## Data shown

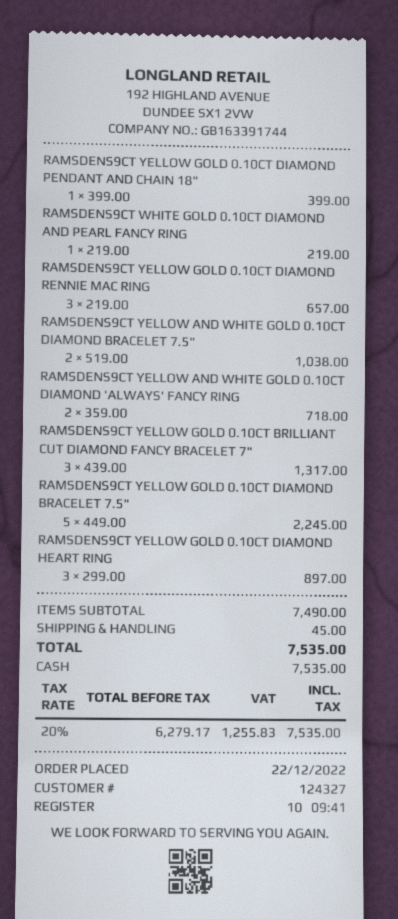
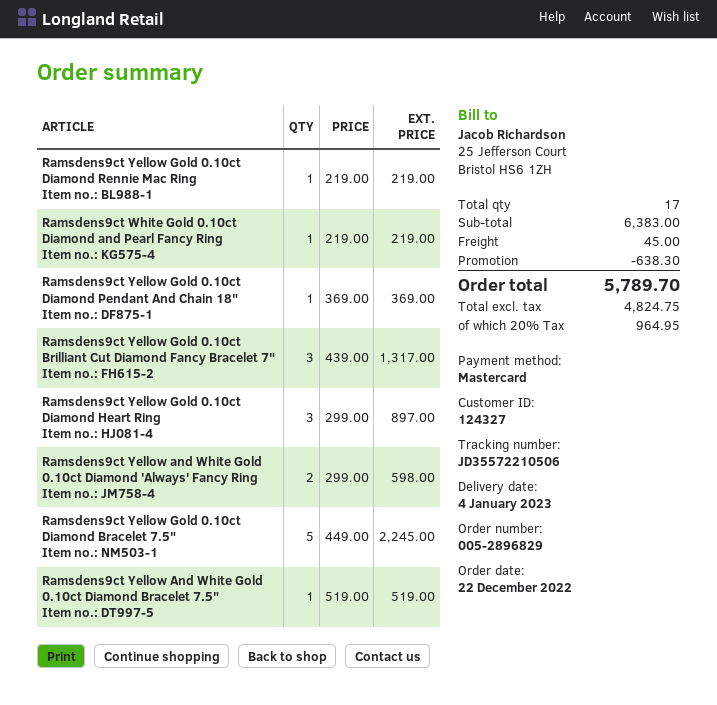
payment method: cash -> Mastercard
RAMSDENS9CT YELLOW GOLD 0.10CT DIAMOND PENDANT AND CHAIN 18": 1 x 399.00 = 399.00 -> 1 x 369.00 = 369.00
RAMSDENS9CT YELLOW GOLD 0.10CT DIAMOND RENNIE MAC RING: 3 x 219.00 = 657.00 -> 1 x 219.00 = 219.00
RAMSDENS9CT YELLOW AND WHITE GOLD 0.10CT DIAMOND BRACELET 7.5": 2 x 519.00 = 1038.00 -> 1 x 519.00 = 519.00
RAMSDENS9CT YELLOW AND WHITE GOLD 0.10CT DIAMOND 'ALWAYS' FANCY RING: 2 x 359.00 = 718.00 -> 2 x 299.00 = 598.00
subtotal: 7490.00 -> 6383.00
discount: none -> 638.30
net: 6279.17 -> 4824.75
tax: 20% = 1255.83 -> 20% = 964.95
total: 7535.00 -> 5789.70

## Exercise brief
Each line in the data that holds the word "RING" must be copied.

## Response to this exercise
RAMSDENS9CT YELLOW GOLD 0.10CT DIAMOND RENNIE MAC RING: 3 x 219.00 = 657.00 -> 1 x 219.00 = 219.00
RAMSDENS9CT YELLOW AND WHITE GOLD 0.10CT DIAMOND 'ALWAYS' FANCY RING: 2 x 359.00 = 718.00 -> 2 x 299.00 = 598.00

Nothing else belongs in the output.